Artificial intelligence has been tasked with many projects in its brief history, but assisting in the latest United Nations projects aimed at ending world poverty, could represent the noblest goals yet posed to the artificial thinking of machine learning. It may also be the most challenging as its measurements and assessments would be applied to the entire world.
Ending world poverty by 2030 is the most ambitious of 17 global missions, planned by the United Nations in 2015. These Sustainable Development Goals will require substantial amounts of data and data analysis. Marshall Burke of Stanford University’s Earth System Science explained to Quartz the need for some measure to gauge the success of the project.
“How are we going to know if we’ve eliminated poverty if we don’t collect data? It’s like setting a weight loss goal but not having a scale to know if you’ve made any progress.”

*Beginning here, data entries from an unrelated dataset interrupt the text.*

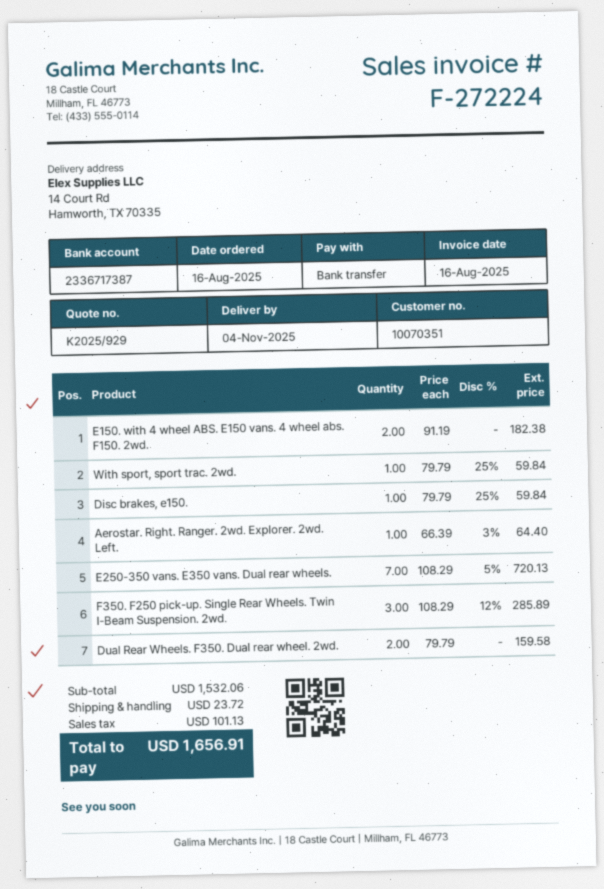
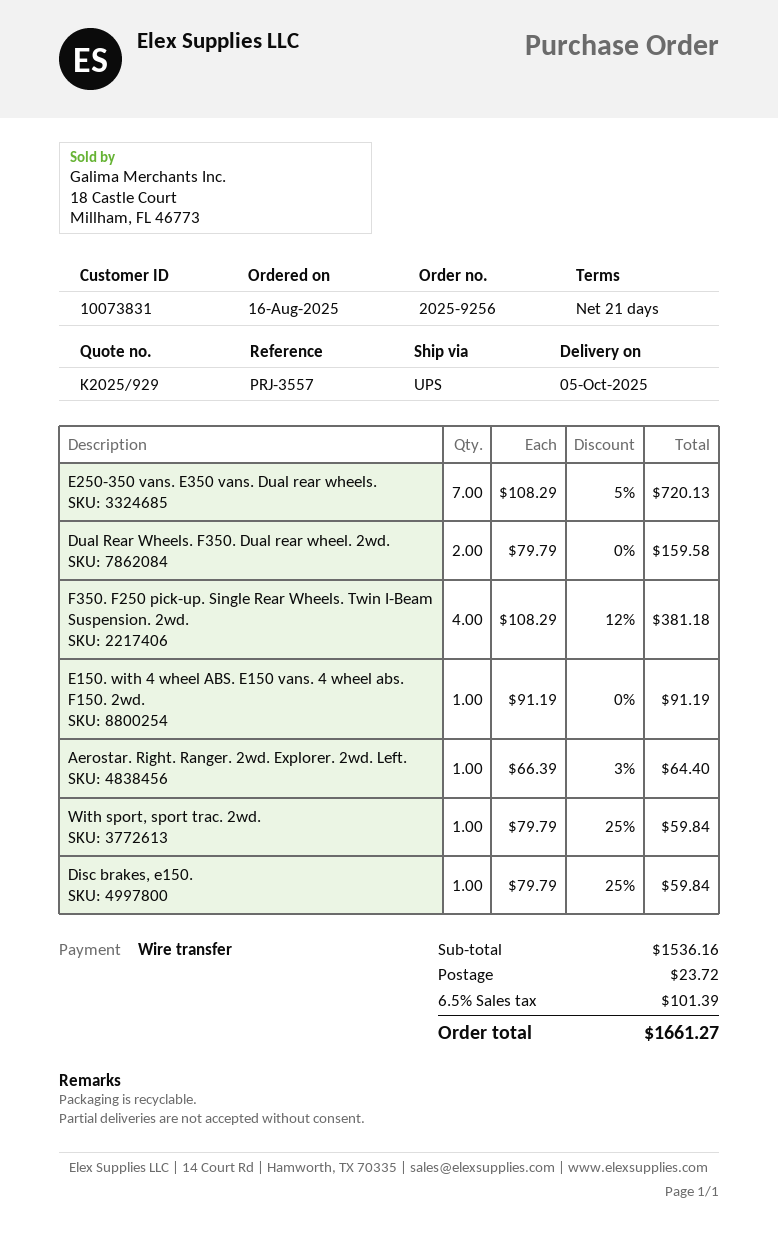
delivery date: 2025-11-04 -> 2025-10-05
customer number: 10070351 -> 10073831
E150. with 4 wheel ABS. E150 vans. 4 wheel abs. F150. 2wd.: 2 x 91.19 = 182.38 -> 1 x 91.19 = 91.19
F350. F250 pick-up. Single Rear Wheels. Twin I-Beam Suspension. 2wd.: 3 x 108.29 - 12% = 285.89 -> 4 x 108.29 - 12% = 381.18
subtotal: 1532.06 -> 1536.16
tax: 101.13 -> 101.39
total: 1656.91 -> 1661.27

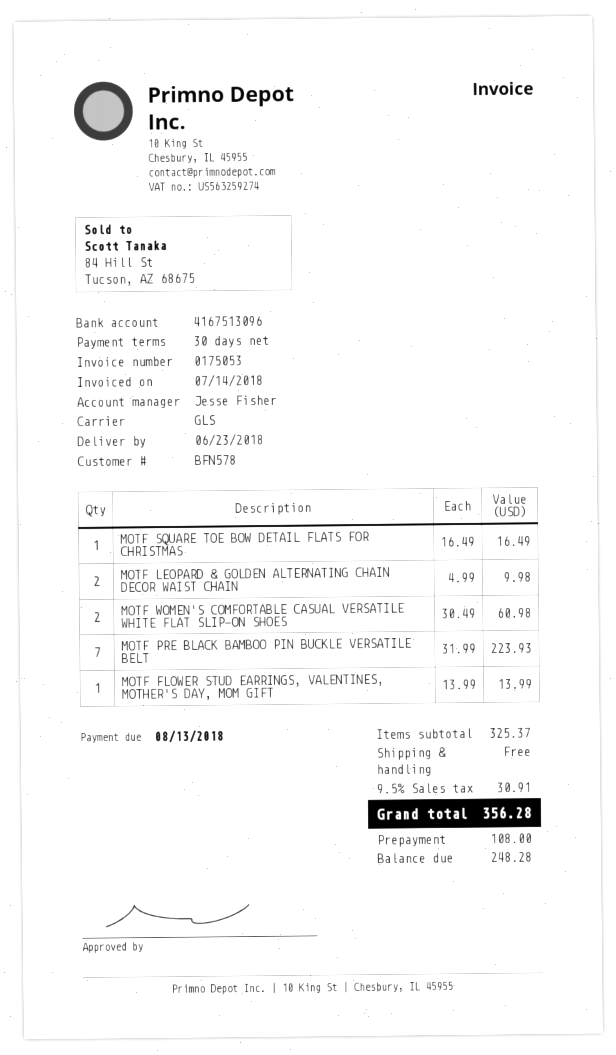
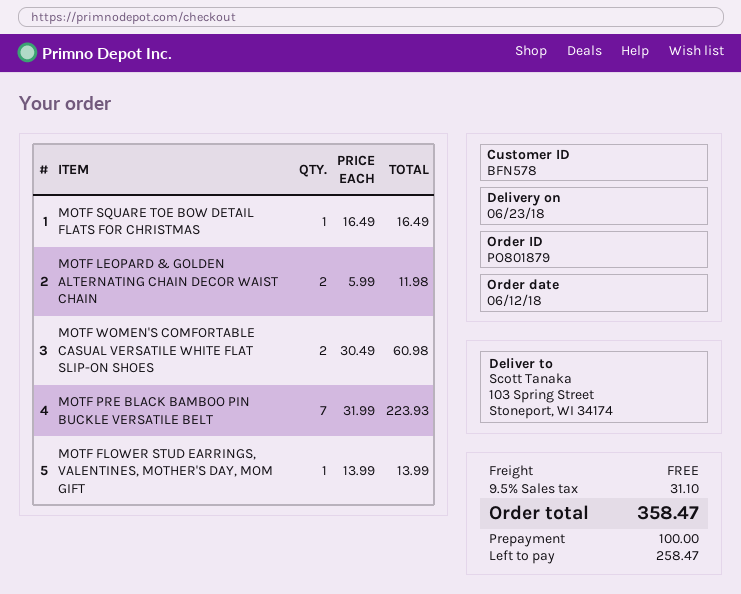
MOTF LEOPARD & GOLDEN ALTERNATING CHAIN DECOR WAIST CHAIN: 2 x 4.99 = 9.98 -> 2 x 5.99 = 11.98
tax: 9.5% = 30.91 -> 9.5% = 31.10
total: 356.28 -> 358.47
deposit: 108.00 -> 100.00
balance: 248.28 -> 258.47

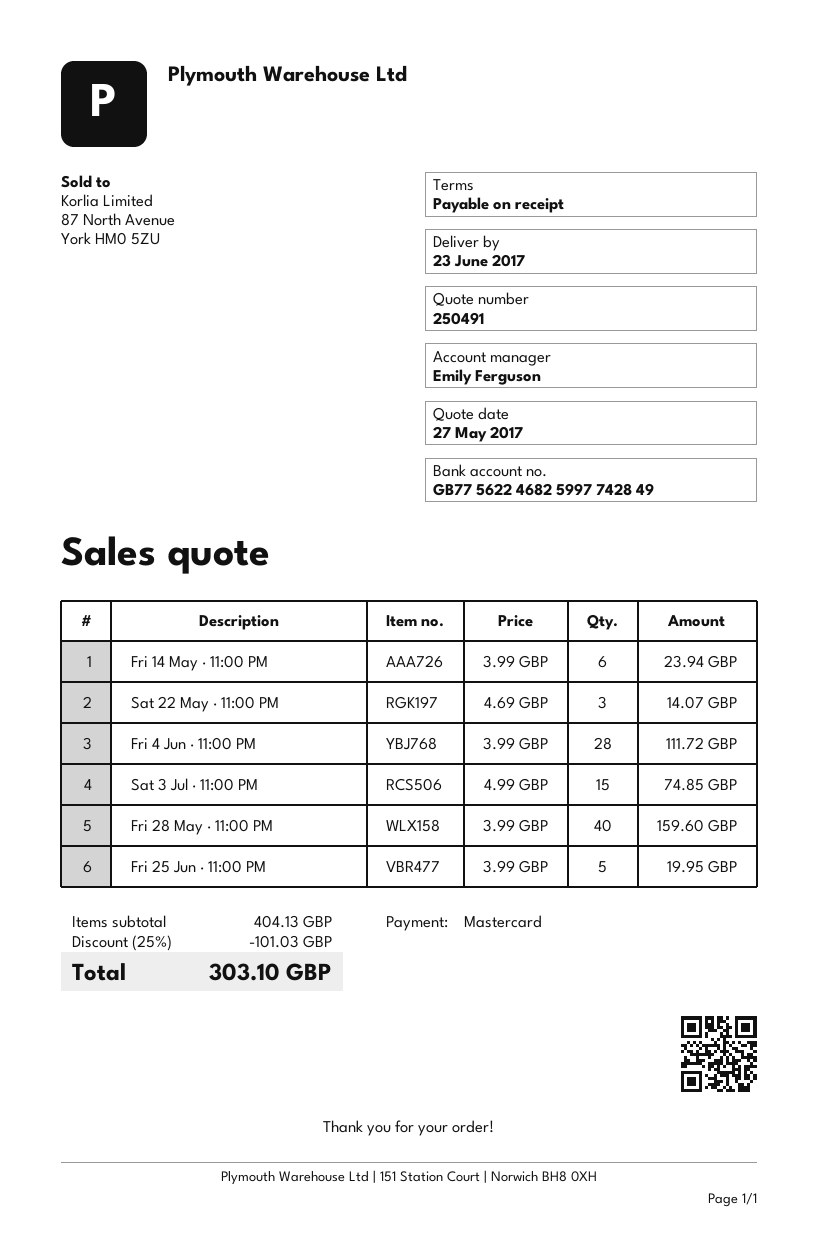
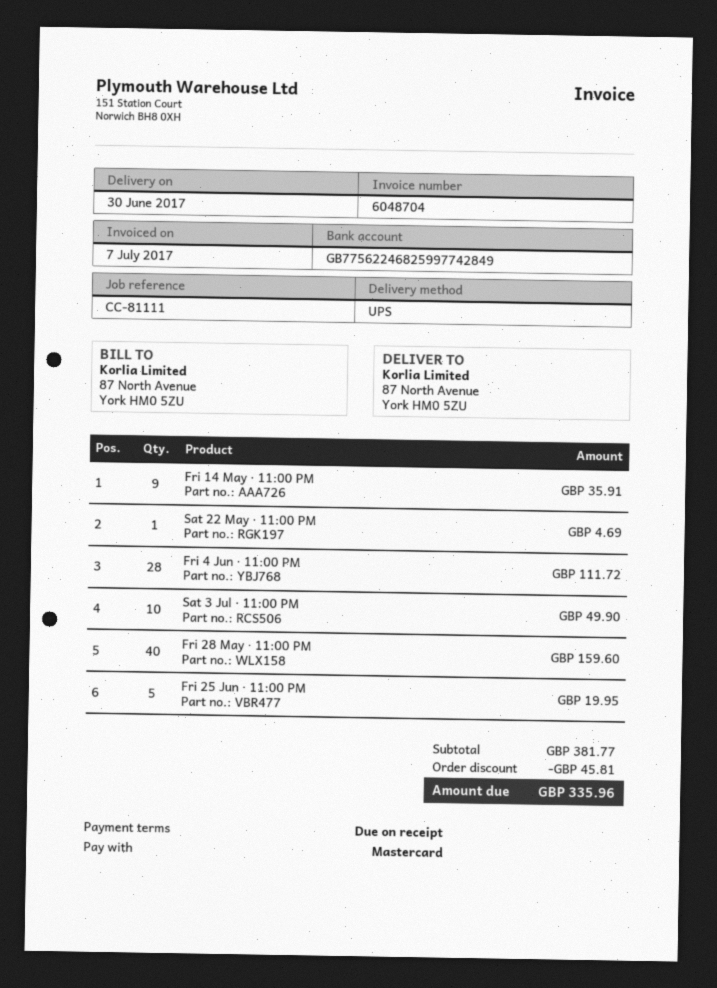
delivery date: 2017-06-23 -> 2017-06-30
Fri 14 May · 11:00 PM: 6 for 23.94 -> 9 for 35.91
Sat 22 May · 11:00 PM: 3 for 14.07 -> 1 for 4.69
Sat 3 Jul · 11:00 PM: 15 for 74.85 -> 10 for 49.90
subtotal: 404.13 -> 381.77
discount: 101.03 -> 45.81
total: 303.10 -> 335.96

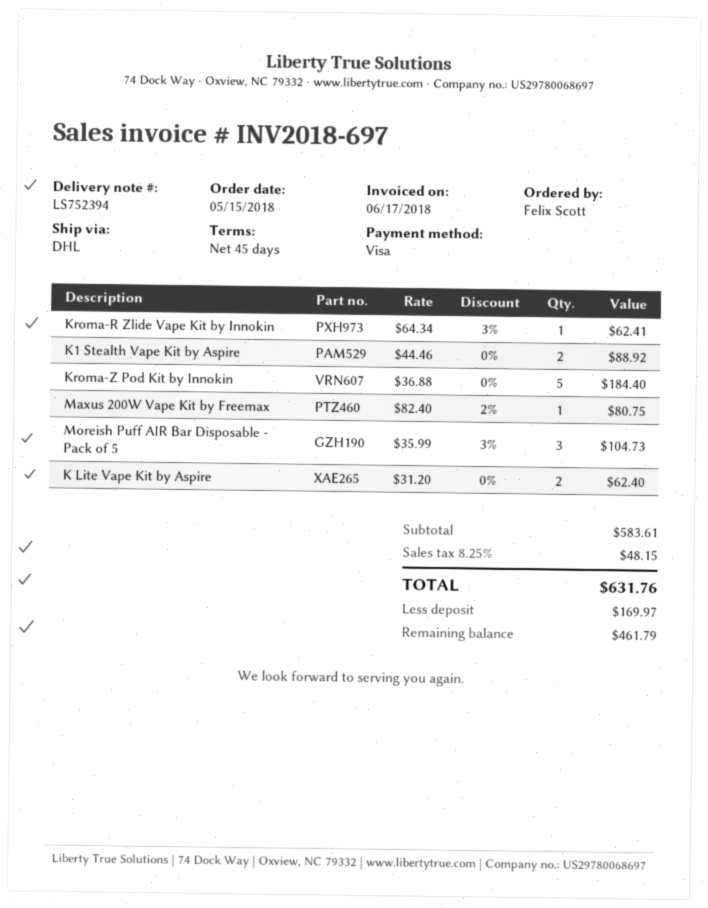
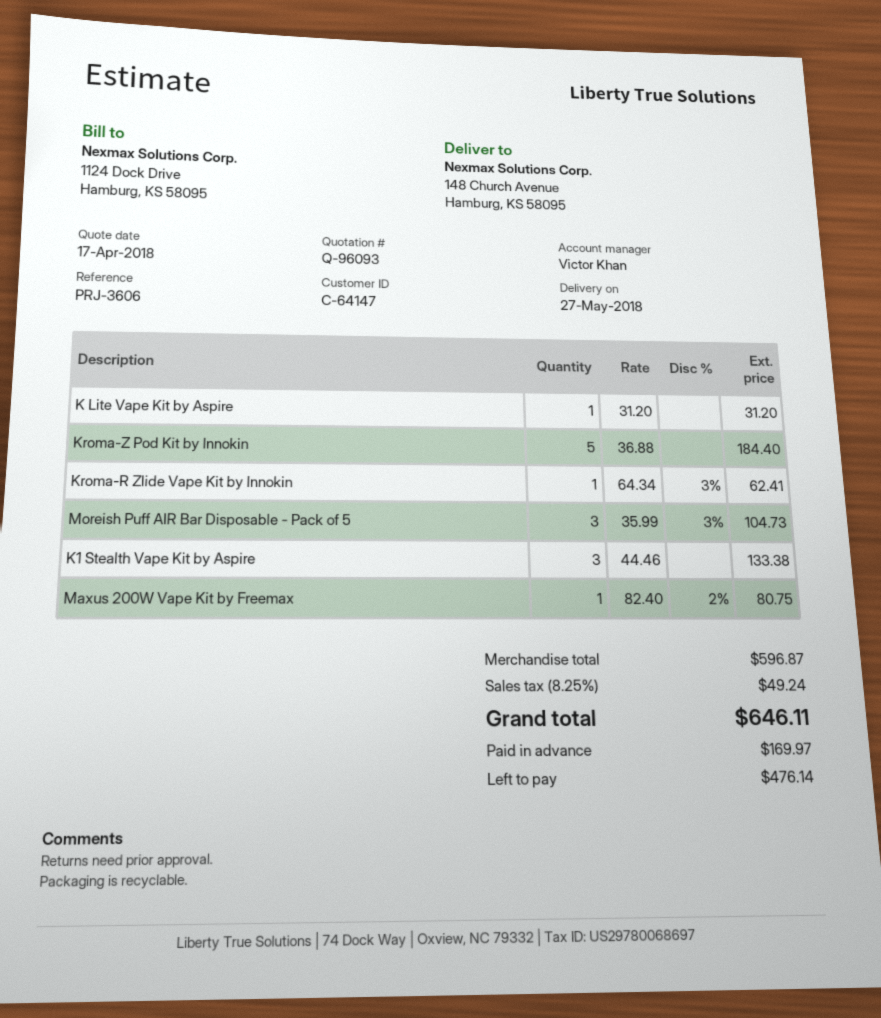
K1 Stealth Vape Kit by Aspire: 2 x 44.46 = 88.92 -> 3 x 44.46 = 133.38
K Lite Vape Kit by Aspire: 2 x 31.20 = 62.40 -> 1 x 31.20 = 31.20
subtotal: 583.61 -> 596.87
tax: 8.25% = 48.15 -> 8.25% = 49.24
total: 631.76 -> 646.11
balance: 461.79 -> 476.14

Artificial intelligence would use machine learning to analyze satellite photos from all over the world, to pinpoint the exact location of people apparently living in very poor conditions. From this data, the team would create a worldwide poverty map that would be publicly available online. The Huffington Post reports Marshall Burke’s statements.
“We hope our data will be directly useful to governments around the world… to more effectively target their programs.”
Ending world poverty, to a great extent requires first finding the areas in the greatest need. Machine learning can be used to assist in locating the world’s neediest people and making that information available to organizations designed to help them. The information would be available to both governments and charities aimed at fighting poverty. In the past, resources like satellite imagery have been used for military intelligence, and purposes of war. Now that such images and the capacity for developing intelligence data are more commonplace, they can be used to help relieve human suffering.
Ending world poverty is dependent on discovering what people need, and where exactly these people can be found. The project will first aim at extreme poverty, defined as those living on less than $1.25 U.S. per day. Computers would look for predetermined criteria to identify and categorize the poverty photographed by satellites.
Artificial intelligence computers will analyze photos based on a variety of criteria including how much light emitted by a village at night. The computers will also consider the distance from roads, and waterways. It will examine urban areas as well as farmlands, searching for the needs of the poorest humans.
With artificial intelligence analysis of data obtained by satellite images, need assessments will not depend on factors like distance, accessibility, preconceptions or bias. It will not be limited by any of the usual situations and inherent dangers that prevent those conducting surveys from reaching every village. It is now possible for the United Nations to be aware of nearly every human on the planet, assess their needs and make the information available for those who want to help.
Artificial intelligence and machine learning could make a huge difference in the timeline for ending world poverty.